History: The paediatric GP referred the two-and-half-year-old child to our university hospital with a two-week history of weird” movements. During sleep, she turned to her side, tensed and crossed her lower extremities, and made scissor-like movements which lasted usually 20-30 minutes. She repeated these movements 2-3 times a day. During these particular movements, her face became hyperaemic and sweaty. She was reactive, but no gaze fixation was observed and she did not like to be disturbed while doing these movements (figure 3 and video sequence 3).

Infantile masturbation or gratification is a stereotypic movement that may last even hours. Manual stimulation is usually not involved. The typical age ranges from three months to three years and occurs mainly in girls. It may be accompanied by sounds, wheezing, flushing, and sweating. Consciousness is not altered (Mallantsand Casteels, 2008). The parents should be reassured that this is normal behaviour and part of the child's psychomotor development. It causes a pleasing sensation for the child similar to thumb sucking. No further investigation is needed. Yang et al. (2005) presented 12 cases with infantile masturbation. Before the diagnosis, four of 12 children had invasive diagnostic tests including lumbar puncture or muscle biopsy, and eight of the 12 had been treated previously with antiepileptic medication without any reason.

Conclusion

The differential diagnosis of paroxysmal movements in infancy and in early childhood seems to be clear when we have a very thorough history and we know the circumstances. Home videos taken by parents can be of considerable help in the differential diagnosis. In the majority of cases, there is no need to perform any extra examinations, e.g. EEG or MRI.
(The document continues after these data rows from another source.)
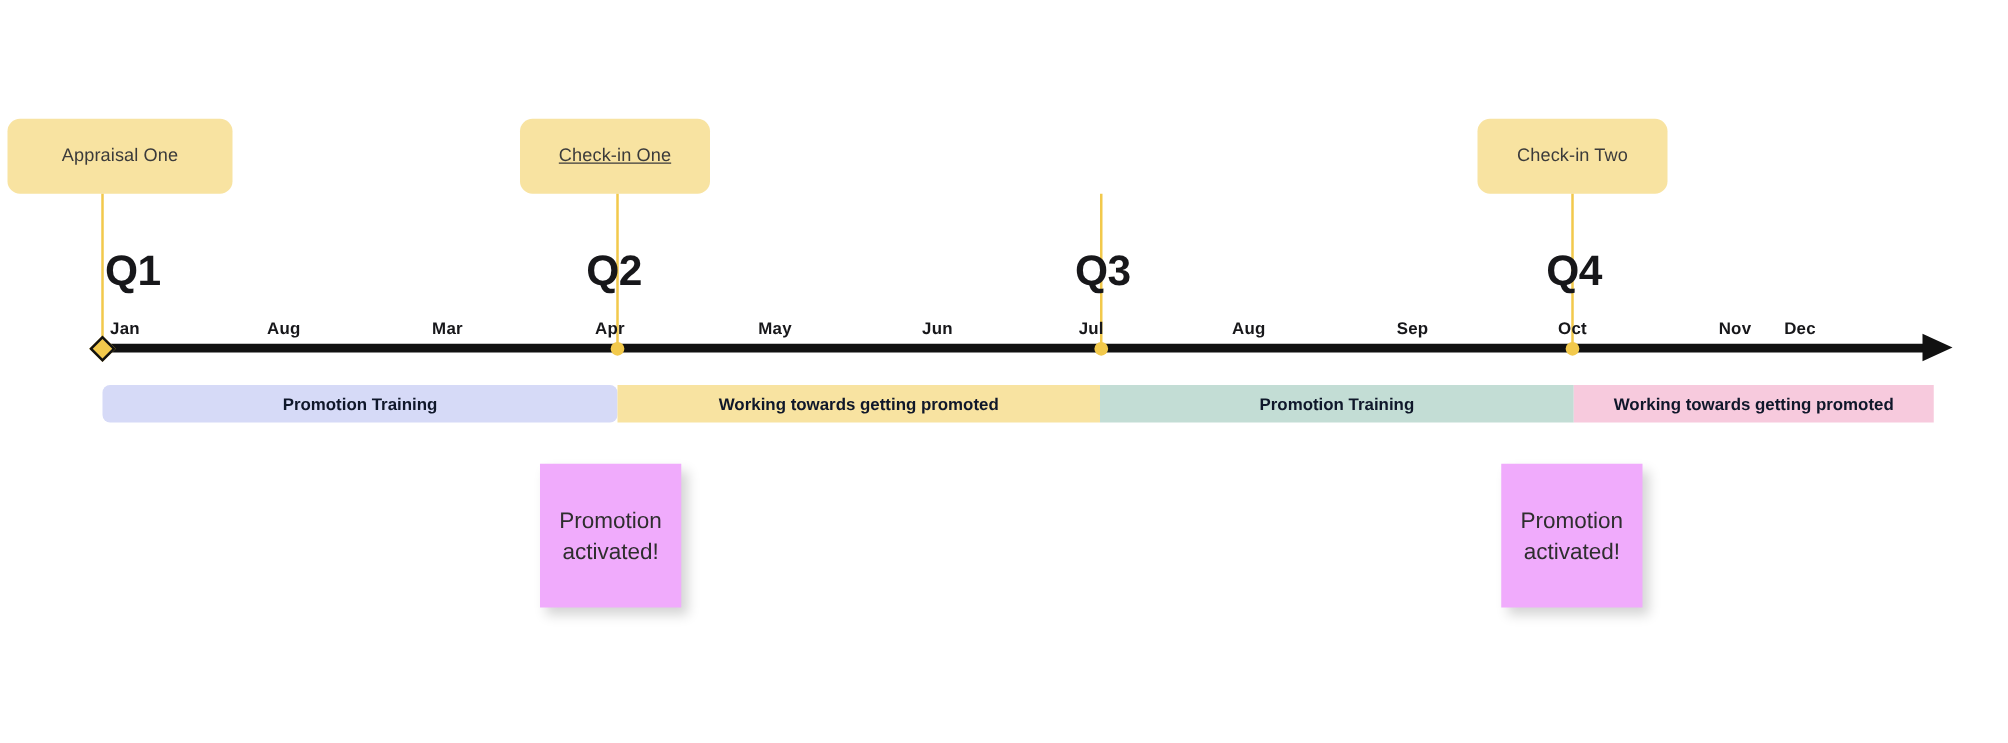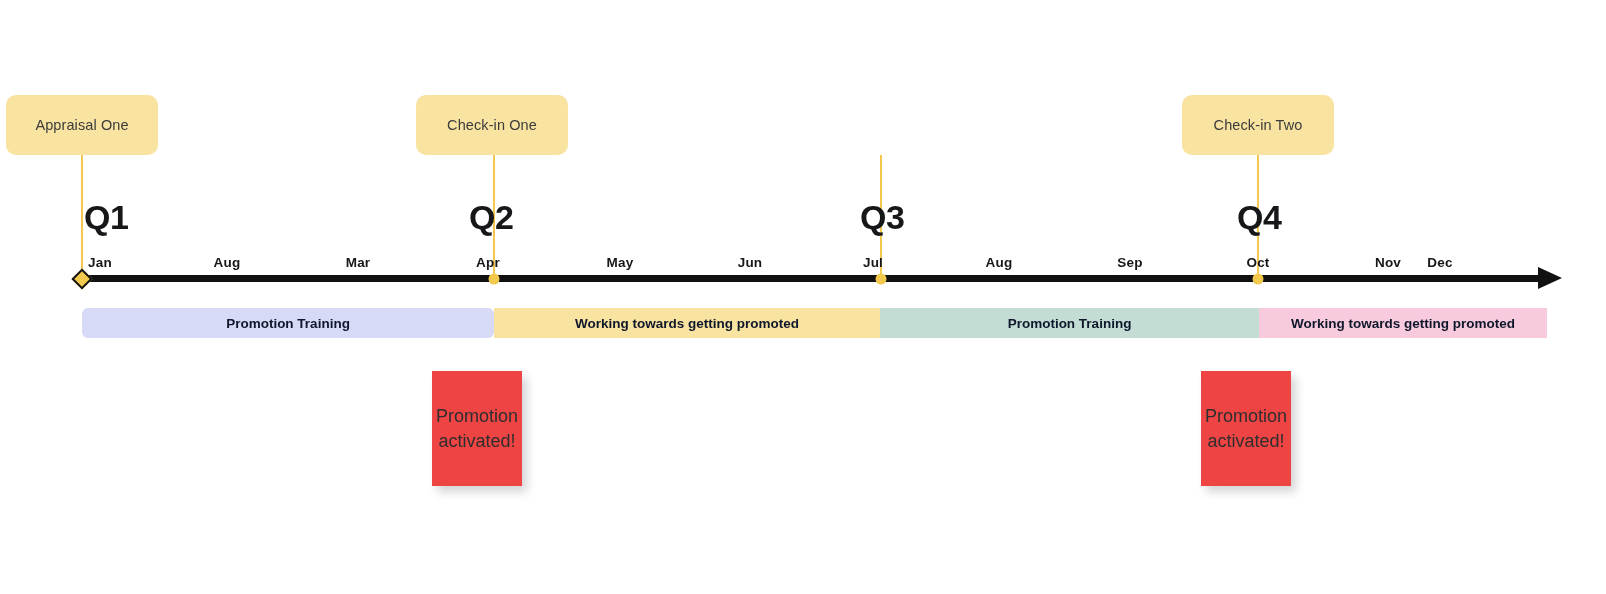--- a/index.html
+++ b/index.html
@@ -116,7 +116,7 @@
 
 <div id="stage">
 
-  <div class="card" style="left:6px; top:95px; width:152px;">
+  <div class="card" style="left:6px; top:95px; width:180px;">
     <span>Appraisal One</span>
   </div>
   <div class="card" style="left:416px; top:95px; width:152px;">

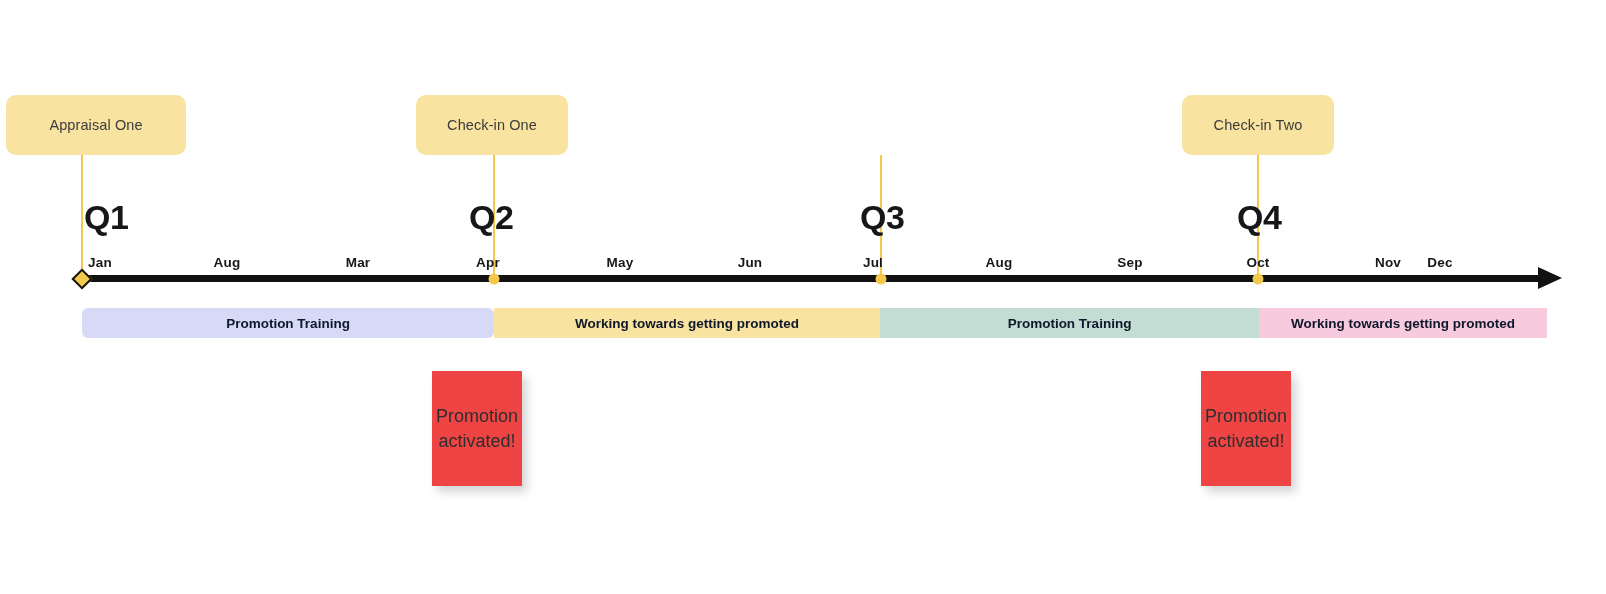--- a/index.html
+++ b/index.html
@@ -119,7 +119,7 @@
   <div class="card" style="left:6px; top:95px; width:180px;">
     <span>Appraisal One</span>
   </div>
-  <div class="card" style="left:416px; top:95px; width:152px;">
+  <div class="card" style="left:416px; top:95px; width:152px;text-decoration:underline;">
     <span>Check-in One</span>
   </div>
   <div class="card" style="left:1182px; top:95px; width:152px;">

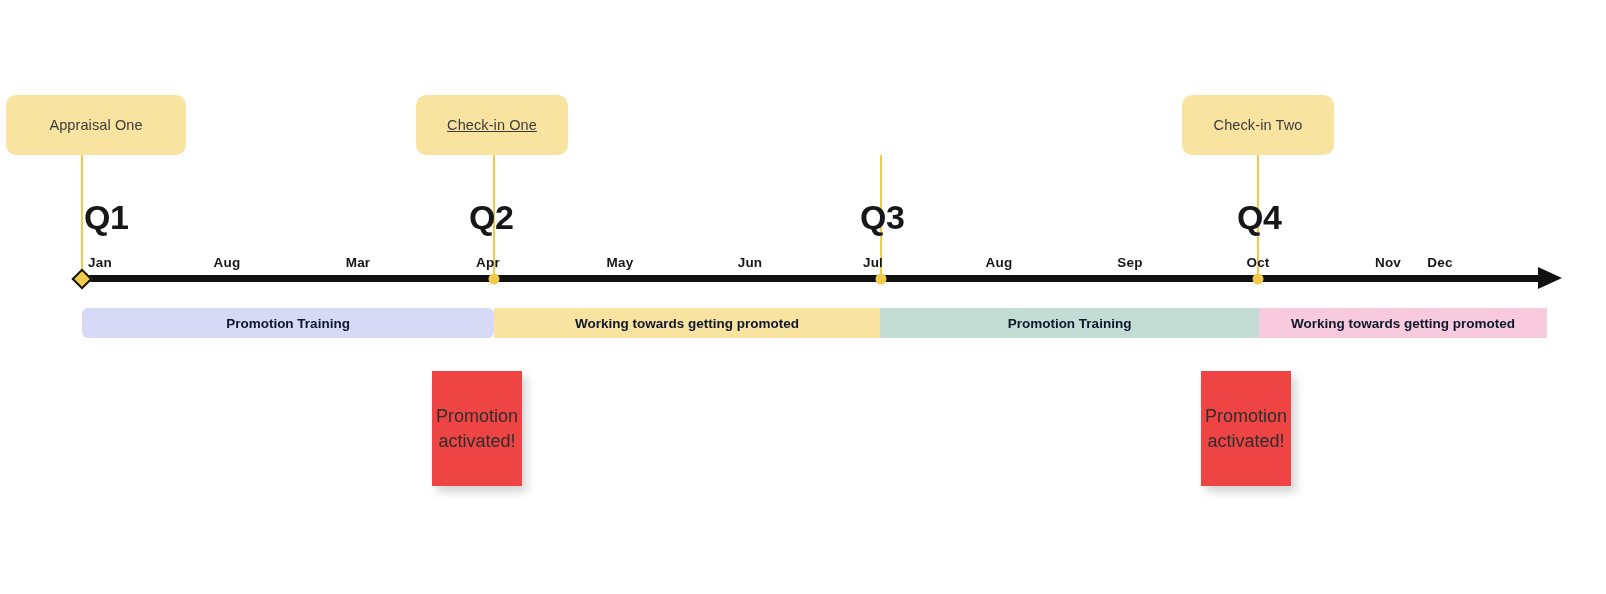--- a/index.html
+++ b/index.html
@@ -100,8 +100,8 @@
   
   .note {
     position: absolute;
-    width: 90px; height: 115px;
-    background: #ef4444;
+    width: 113px; height: 115px;
+    background: #f0abfc;
     box-shadow: 5px 6px 9px rgba(0,0,0,0.17);
     display: flex; align-items: center; justify-content: center;
     text-align: center;

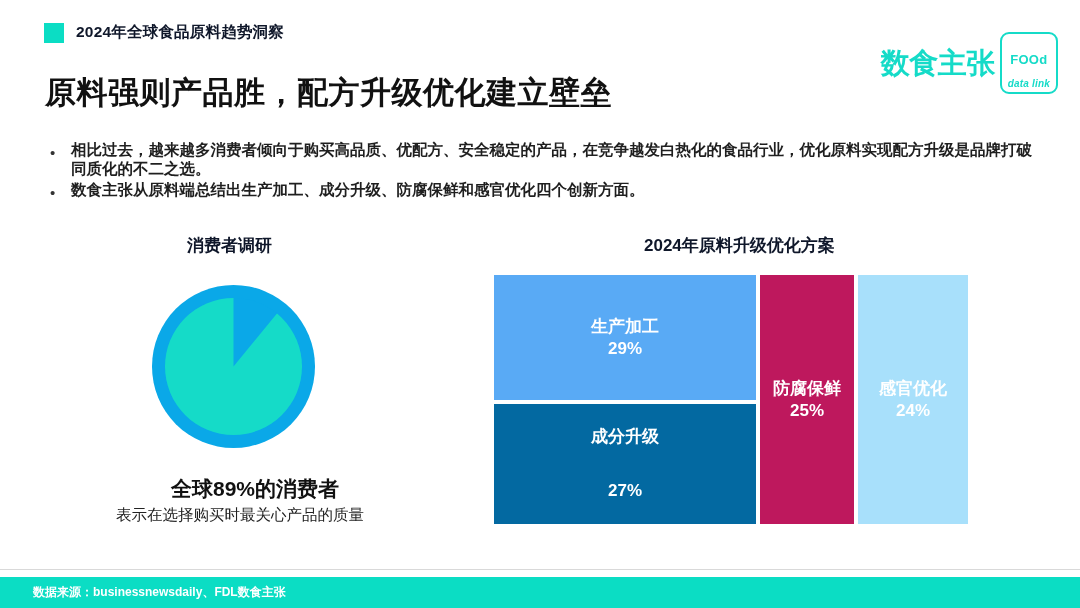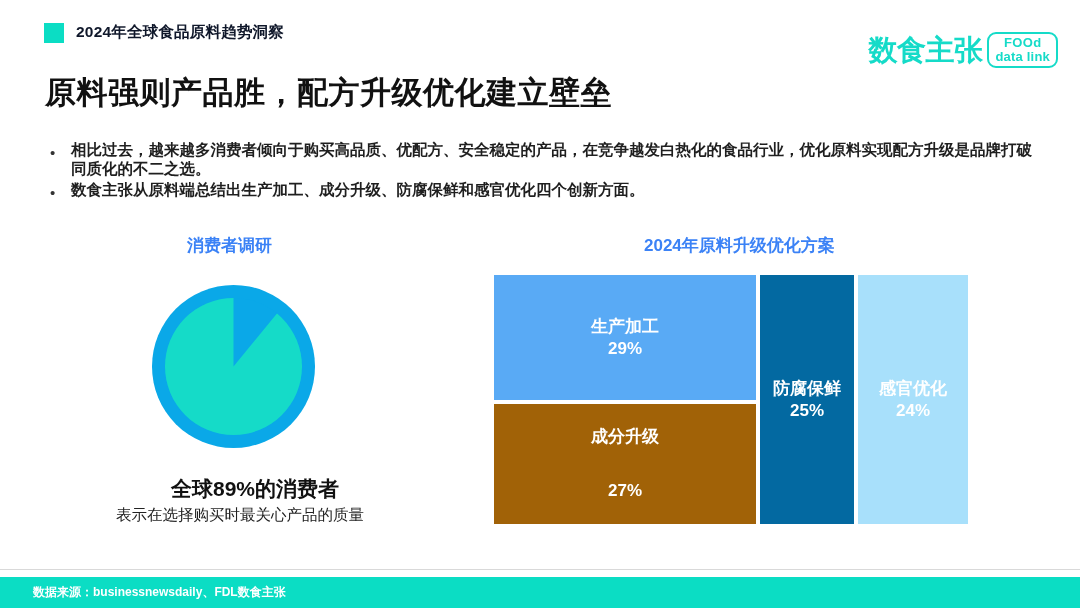--- a/index.html
+++ b/index.html
@@ -59,7 +59,7 @@
   .brand-badge {
     border: 2.5px solid #15dbc8;
     border-radius: 9px;
-    padding: 2px 6px 3px 6px;
+    padding: 19px 6px 3px 6px;
     display: flex;
     flex-direction: column;
     align-items: center;

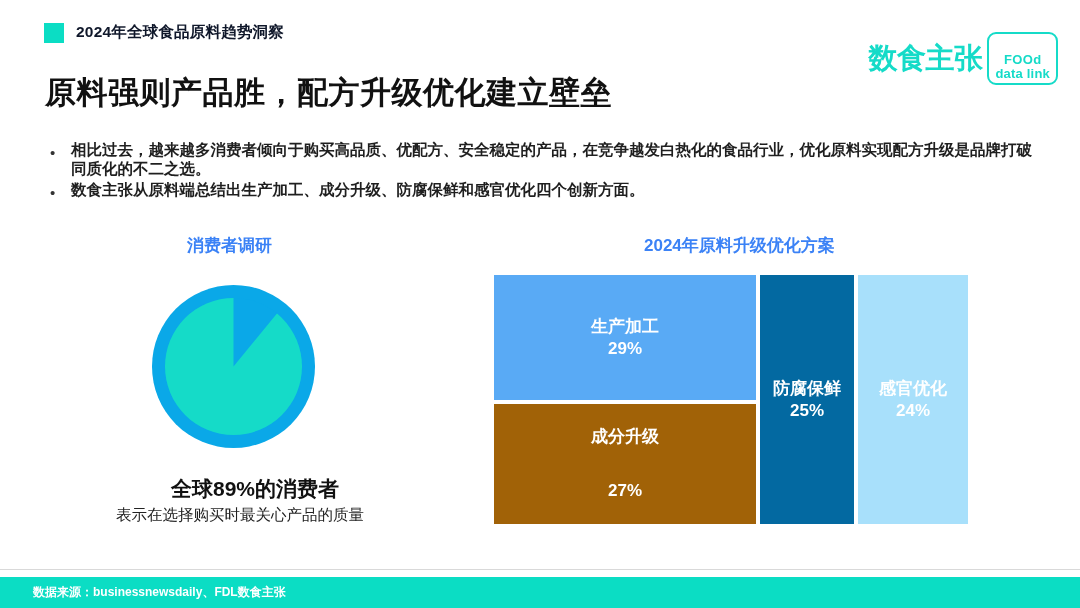--- a/index.html
+++ b/index.html
@@ -72,11 +72,12 @@
     letter-spacing: .3px;
   }
   .brand-badge-bottom {
-    font-size: 13px;
+    font-size: 10px;
     font-weight: 700;
     color: #15dbc8;
     letter-spacing: .2px;
-    margin-top: 1px;
+    margin-top: 13px;
+    font-style: italic;
   }
 
   

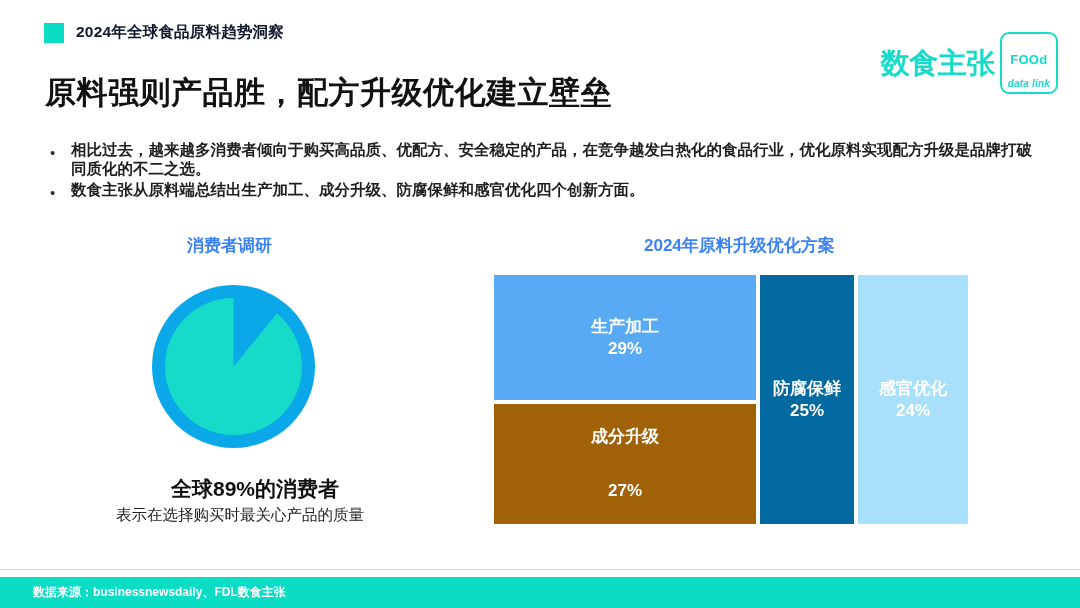--- a/index.html
+++ b/index.html
@@ -124,7 +124,7 @@
     position: absolute;
     font-size: 17px;
     font-weight: 700;
-    color: #3b82f6;
+    color: #0f172a;
     white-space: nowrap;
   }
   .sec-title-left  { top: 234px; left: 187px; }

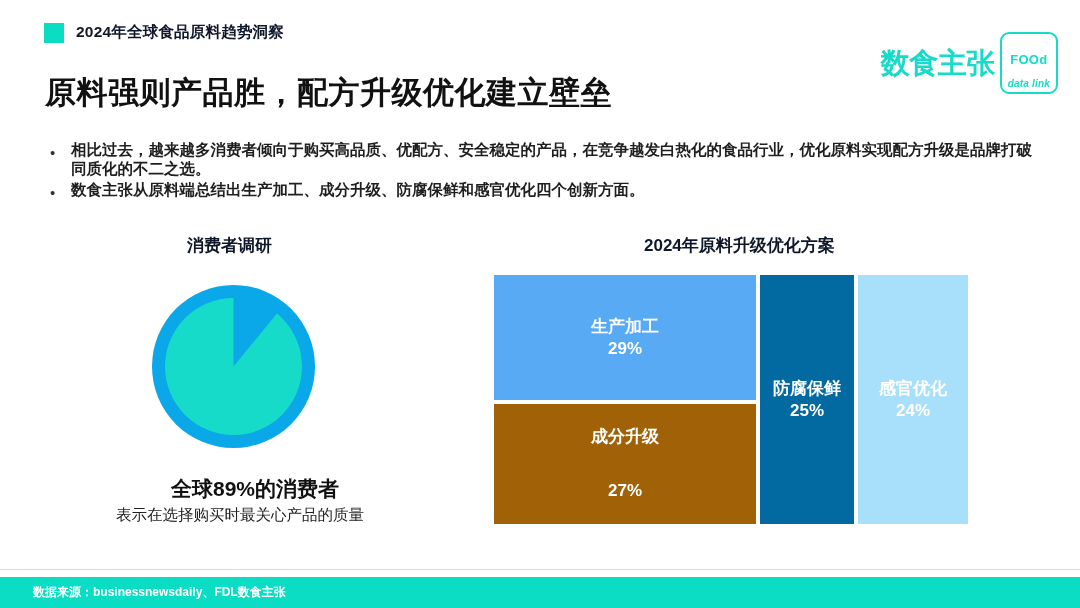--- a/index.html
+++ b/index.html
@@ -295,7 +295,7 @@
       <div class="tm-value">27%</div>
     </div>
   </div>
-  <div class="tm-cell" style="background:#0369a1;width:94px;height:249px;">
+  <div class="tm-cell" style="background:#be185d;width:94px;height:249px;">
     <div class="tm-label">防腐保鲜</div>
     <div class="tm-value">25%</div>
   </div>

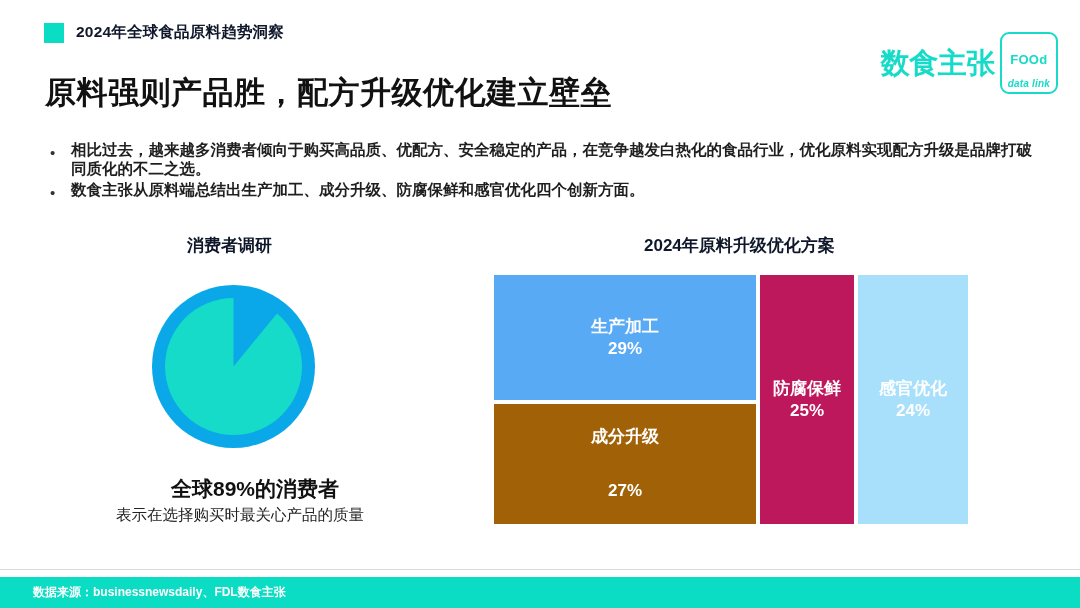--- a/index.html
+++ b/index.html
@@ -290,7 +290,7 @@
       <div class="tm-label">生产加工</div>
       <div class="tm-value">29%</div>
     </div>
-    <div class="tm-cell" style="background:#a16207;height:120px;gap:32px;">
+    <div class="tm-cell" style="background:#0369a1;height:120px;gap:32px;">
       <div class="tm-label">成分升级</div>
       <div class="tm-value">27%</div>
     </div>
Parents usually suspect an epileptic seizure when they notice their children doing such movements. The assessment of myocloni can sometimes be challenging. Based on our previous study, nystagmus and more severe myoclonus may be considered as “red flags” for epileptic seizures for specialists (paediatric neurologists), while other specific features (for example: cessation on touching) characterize only non-epileptic events (Nagy et al., 2017).

In our study, we present five patients with non-epileptic paroxysmal events without other neurological signs. During the two-year follow-up period, none of these children developed epilepsy and no other neurological abnormality was revealed. Our aim is to bring these commonly occurring phenomena, based on typical photographs and videos, to the attention of paediatric GPs and child neurologists, in order to assist them with decision-making.

Supplementary data

Summary didactic slides are available on the www.epilepticdisorders.com website.

Acknowledgements and disclosures

None of the authors have any conflict of interest to declare.

We confirm that we have read the Journal's position on issues involved in ethical publication and affirm that this report is consistent with those guidelines. Parents give their permission to present the photographs. Eszter Nagy was supported by the ÚNKP-18-3-I, New National Excellence Program of the Ministry of Human Capacities.